At Hackensack Meridian Health, which has 17 hospitals in New Jersey, results are taking three to five days. That’s “completely unacceptable,” said Daniel Varga, chief physician executive.
Quest began telling hospitals and other Covid-19 test clients this week to stick orange cards in bags with specimens deemed high-priority under the new guidelines.
“The orange cards are Quest’s way of operationalizing it,” Samuels said. “If someone’s in the hospital, it can’t wait.”
Jon Cohen, a physician and executive chairman of commercial tester BioReference Laboratories, says that in the absence of clear guidelines, the company has given top priority to hospitalized patients since it began Covid-19 testing two weeks ago, also using labeling to sort them.
“As a doctor, I know that testing patients is a big deal,” he said. “They require lots of therapy and attention from front-line workers.”
In other parts of the country, these priorities have also become the practice. “Health systems are reserving tests for the super sick” for fear of running out of tests, said Caesar Djavaherian, co-founder and medical director of Carbon Health Medical Group Inc., a California chain that provides primary care, urgent care and telehealth services.
At Carbon Health’s Oakland location, supplies are dwindling.
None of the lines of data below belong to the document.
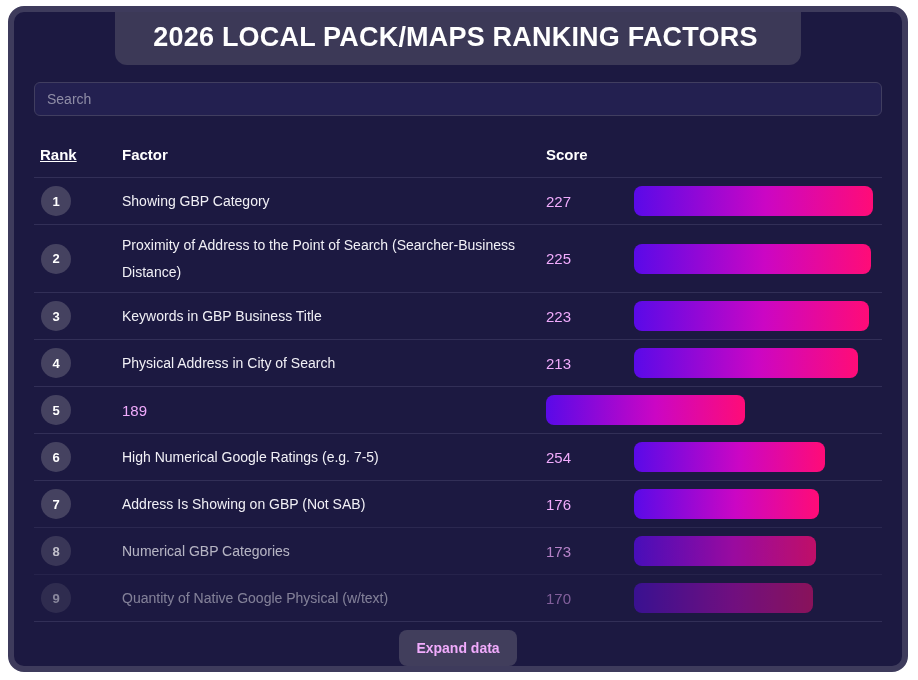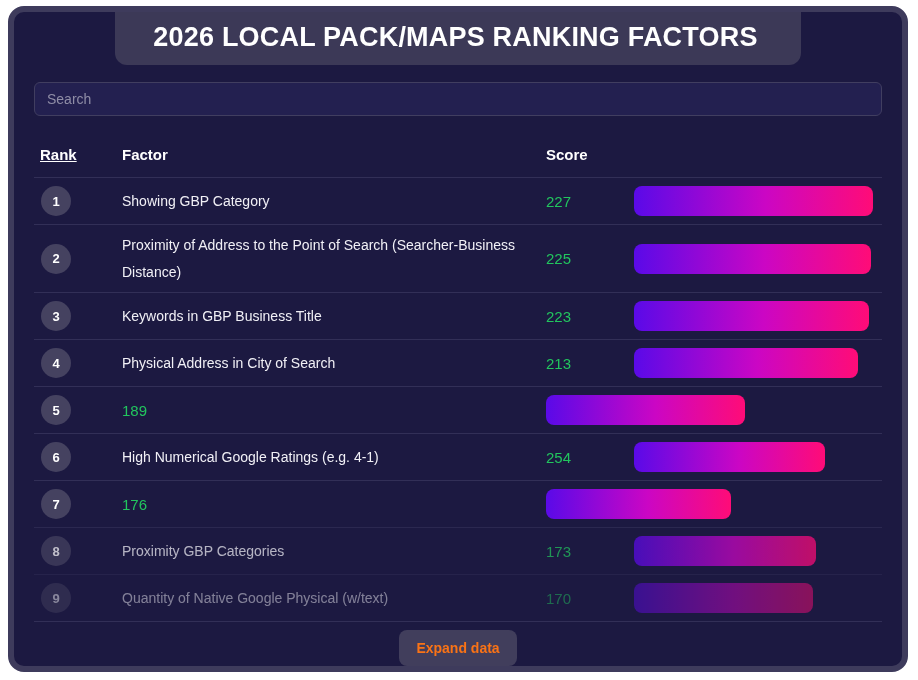"227" .score { color: #22c55e -> #f0abfc }
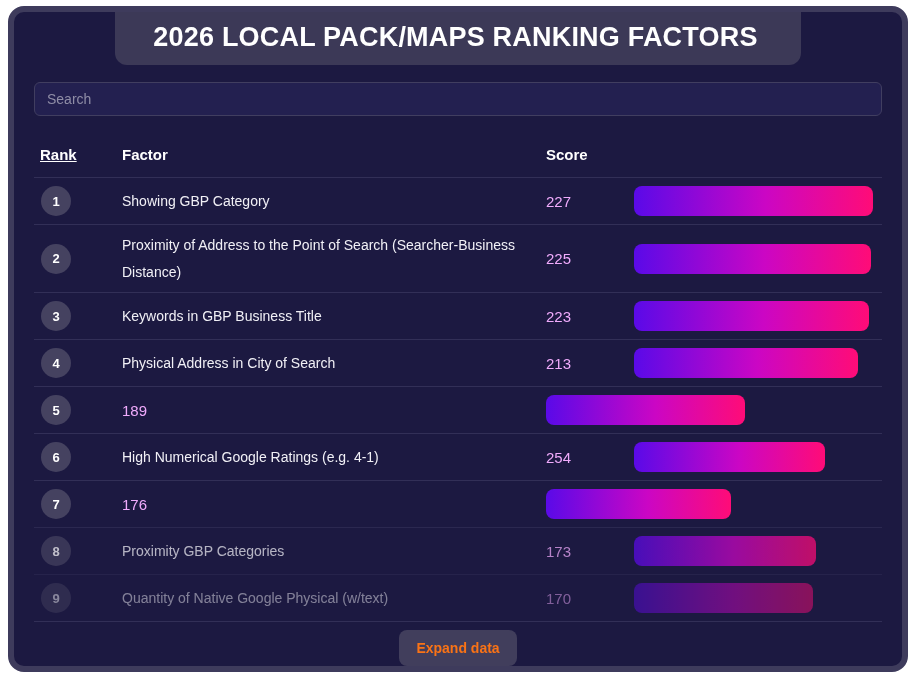"High Numerical Google Ratings (e.g." div.factor { text: 4-1 -> 7-5 }
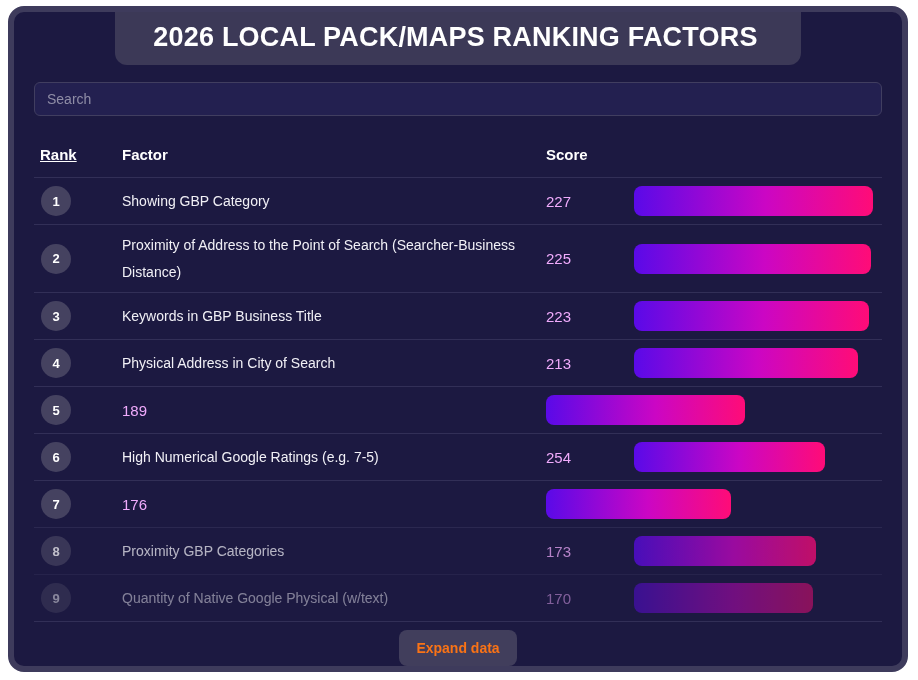"Address Is Showing on GBP" div.factor { html: none -> <div>Address Is Showing on GBP (Not SAB)</div> }
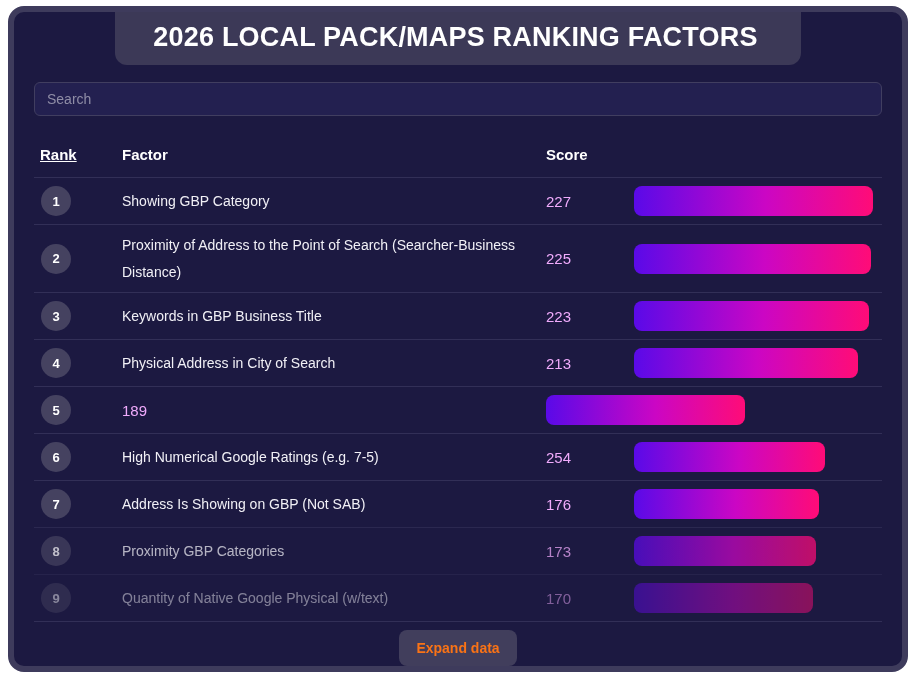"Proximity GBP Categories" div.factor { text: Proximity -> Numerical }
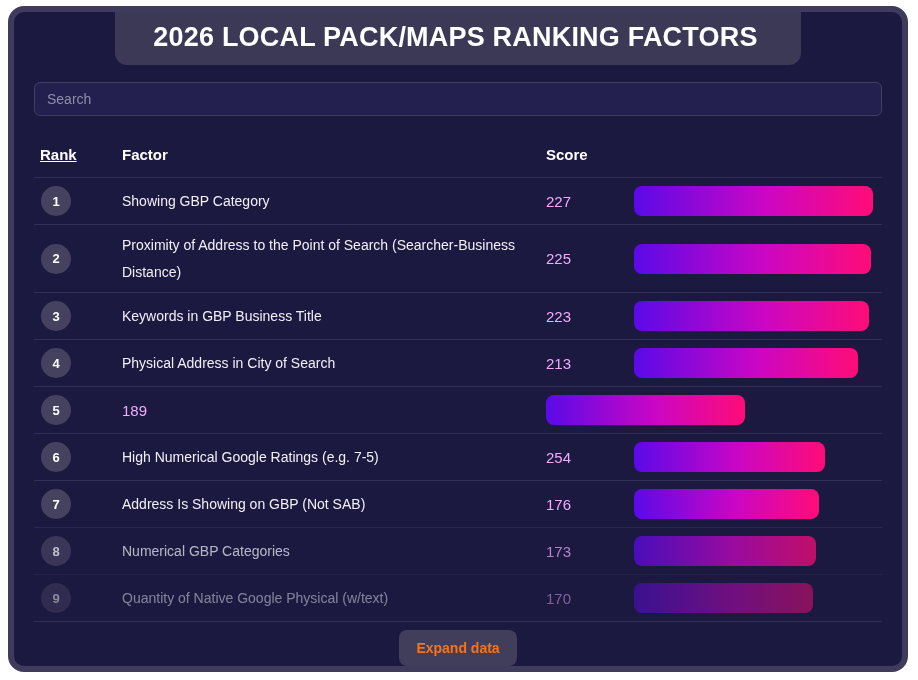"Expand data" .expand-btn { color: #f97316 -> #f0abfc }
A week ago, a patient with a fever and shortness of breath might have warranted a test. Today, he or she would be sent home and told to stay in touch, Djavaherian said. Carbon Health needs 200 or more tests per clinic each week to meet demand, but suppliers can’t handle orders that large, so the clinic is getting as few as 10 test kits at a time. A big shipment arrived Thursday, alleviating some concern, but Djavaherian says he’s still worried about keeping up with demand.
“We live and die by these shipments,” he said.
Widespread testing serves both the broader public as well as patient care, said William Schaffner, an infectious disease expert at Vanderbilt University. Early testing can improve monitoring, especially for those at risk such as older people or those with compromised immune systems, he said.
“When people present themselves for health care, it’s good to know what you’re dealing with, whether symptoms are severe or mild,” he said. “You can manage disease better and achieve far better infection control.”
There are signs of improvement. Ten days ago, physician Nick Stark was forced to self-quarantine after a colleague at San Francisco’s UCSF emergency department tested positive. He couldn’t return to work until he’d been tested, which took 5 days.
It turned out he was negative, but like many medical workers in his position, his absence put extra stress on an already over-taxed system.
The department still has too few tests to prioritize all but the sickest, but the supply of swabs and the reagent necessary to administer them is steadily increasing, Stark said. If he were exposed today, he’d likely be tested immediately. He’s optimistic that within a week, the hospital will be able to test patients with milder symptoms.
“This situation is constantly evolving,” he said. “It could change tomorrow.”